In the “unclear on the concept” department, this weekend’s Toronto Star published an article that, in its opening paragraph, mentioned “coffee’s elevated status as the new wine.” However, it then proceeded to discuss coffee-pod-based home espresso machines in the same context: | living | Specialty coffees become the new wine.

This is as incongruous as all the luxury cars that now tout their mp3-compliant sound systems — given that the audio quality of mp3s is more like the vintage 78 rpm record when compared with their audio CD predecessor. Just because a technology is new and trendy doesn’t necessarily mean it has made the quality any better (orange-flavored Tang, anyone?).

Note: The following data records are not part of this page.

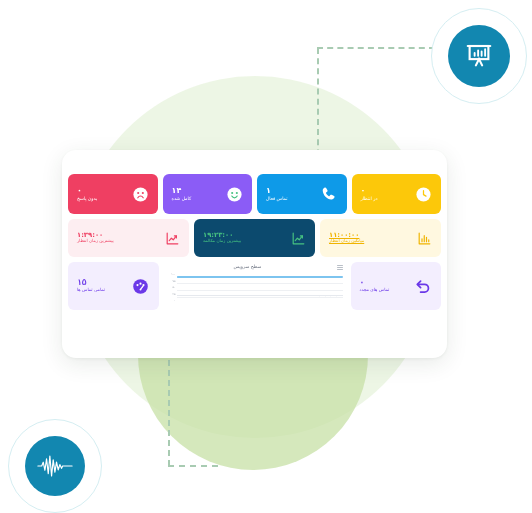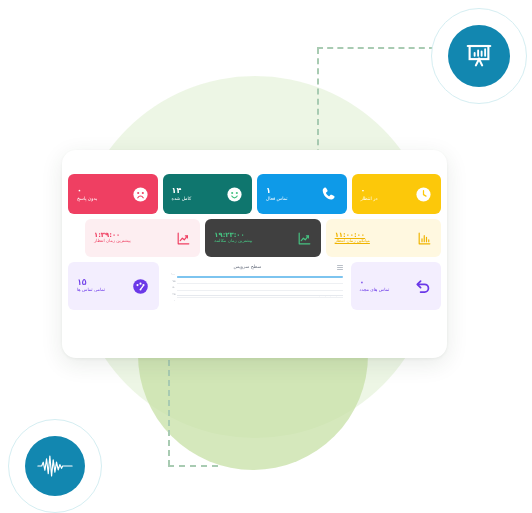"۱۴" .t-green { background: #0f766e -> #8b5cf6 }
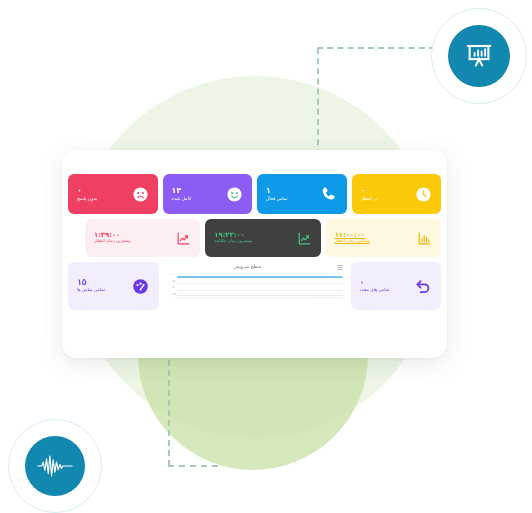"۱:۳۹:۰۰" .t-red-t { margin-left: 17px -> none }
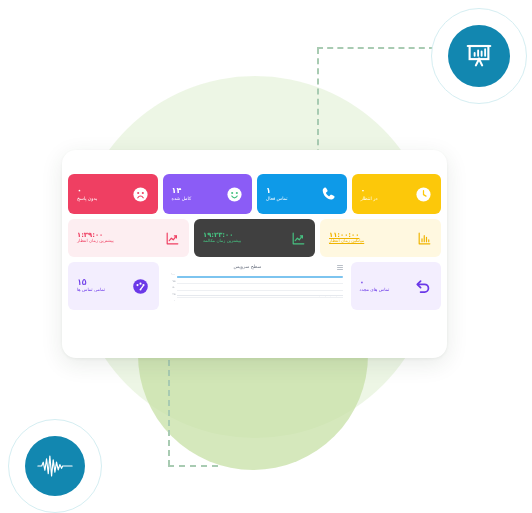"۱۹:۲۳:۰۰" .t-green-t { background: #404040 -> #0c4a6e }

Even if we buy this silly notion that coffee is the new wine, these pod-based espresso machines are the equivalent of distributing and consuming wine from single-serving juice boxes with straws. Between the pre-ground, stale beans; the inability to alter the time, temperature, pressure, coffee tamp, and other variables of the espresso shot; and the environmental waste of excess packaging — these systems are more akin to a step backwards towards our instant coffee/percolator dark ages.

And if coffee is really going to be the new wine, is there any chance we can please drink it out of something other than a paper cup?

UPDATE: Dec. 18., 2007
Curiously enough, today I discovered a very thoughtful post from a wine blogger who discussed some of his frustrations with espresso: cluelessaboutwine – wine blog: A Bad Workman Blames His Gaggia. As much as the blogger might think he knows little about making a good espresso, I wish more espresso “professionals” had just half his knowledge, awareness, and instincts about quality espresso.